Wednesday, February 23, 2011

Nonviolent Discipline

The largely nonviolent resistance that's played out in the Arab world so far is taking the lead from such pivotal past leaders as Gandhi and M.L. King. As well, the defining scholarly work of Gene Sharp, who wrote The Politics of Nonviolent Action, is providing valuable perspective.

According to Sharp what are its lessons?

First, successful nonviolent resistance is based on overcoming fear and obedience. "Despotic regimes, rather than ruling through absolute violence, typically rely on a noxious mixture of propaganda, patronage, apathy, political legitimacy, and a calibrated use of public and covert violence to generate a blanket of fear."

Secondly "Power always depends for its strength and existence upon a replenishment of its sources by the cooperation of numerous institutions and people -- cooperation that does not have to continue.

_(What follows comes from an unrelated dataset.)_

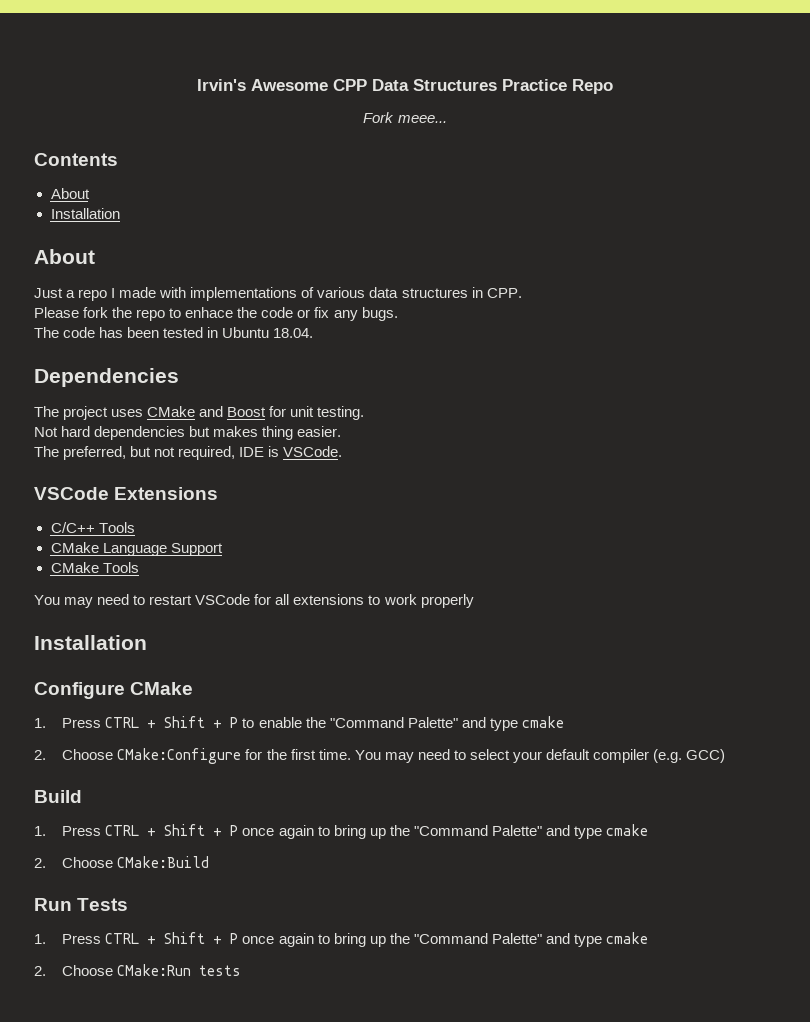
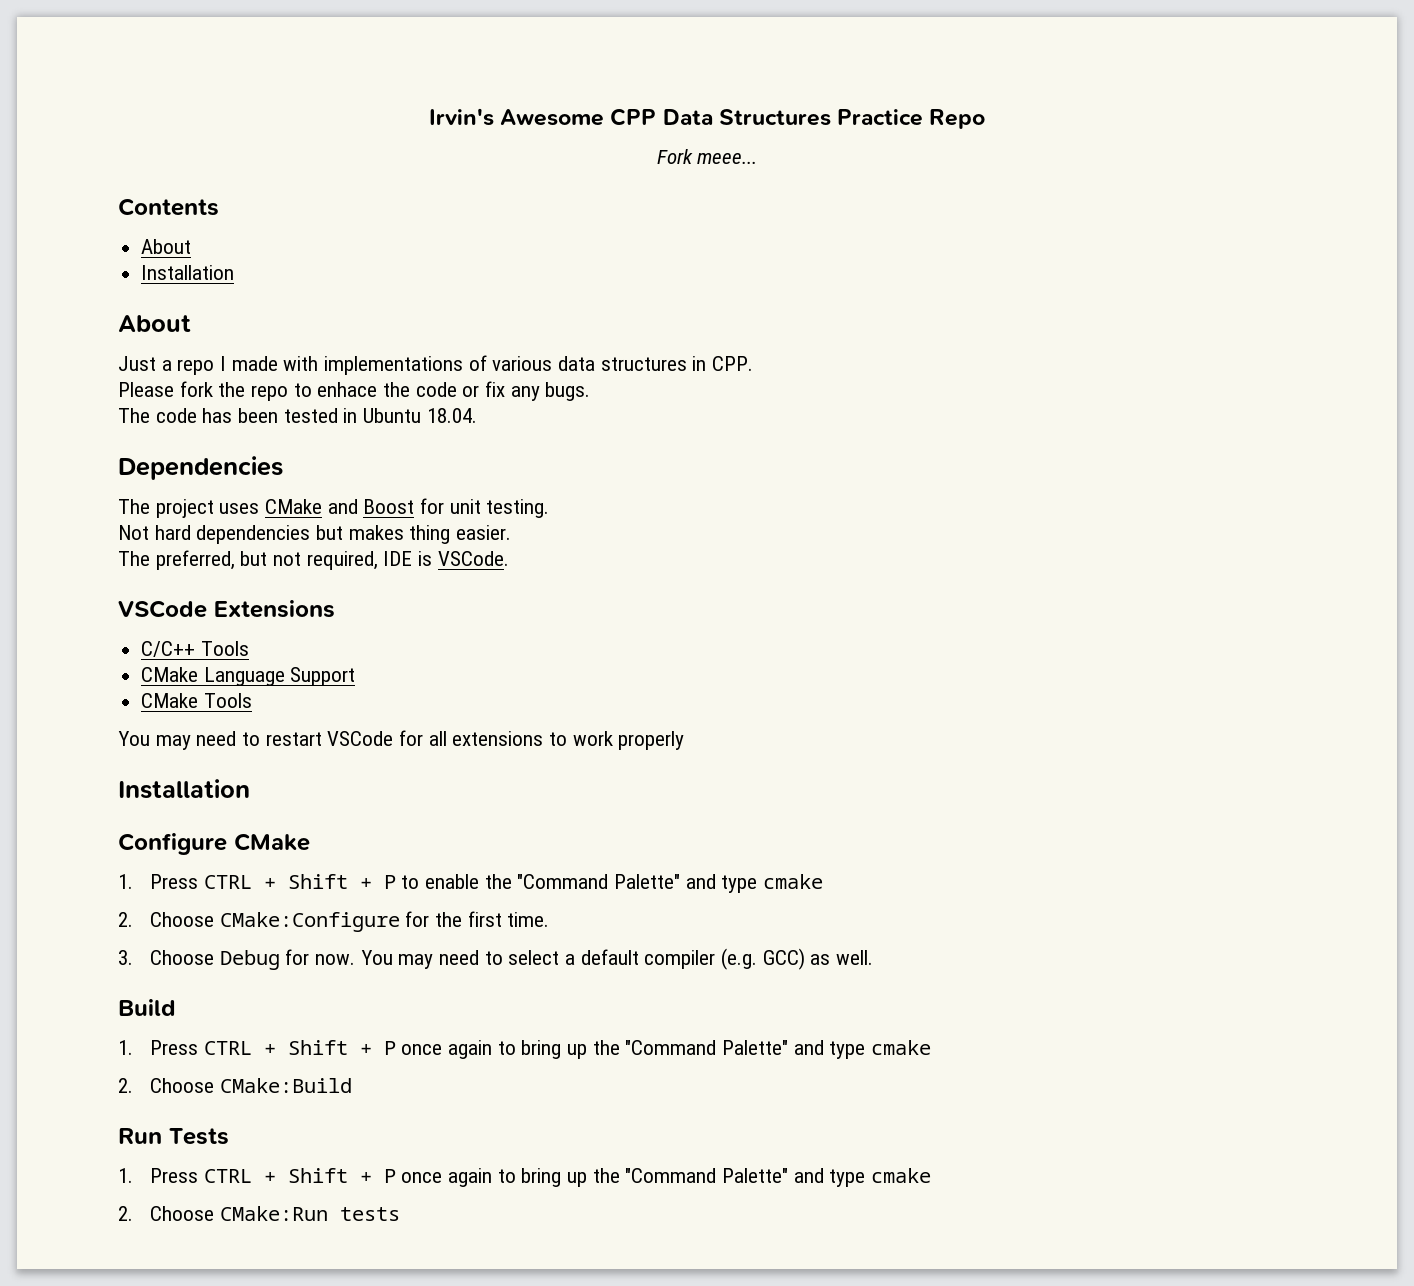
(351, 754) none -> [118,949,356,970] // 3. Choose Debug for now.
[512,751,542,763] your -> [565,954,576,965] a
(726, 756) none -> [810,950,874,965] as well.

Nonviolent resistance can leverage immense economic and political pressure because a regime relies on its citizens for labor and expertise. Targeted noncooperation can be devastating."

Third, nonviolent discipline can be one of the most critical strategies in the protester's plan. If the state is seen as violent and repressive, then the state's cause is discredited.

One hopes that the resistance sweeping many countries leads to vital, democratic voices for its peoples.

From essays in The Atlantic and the NYT.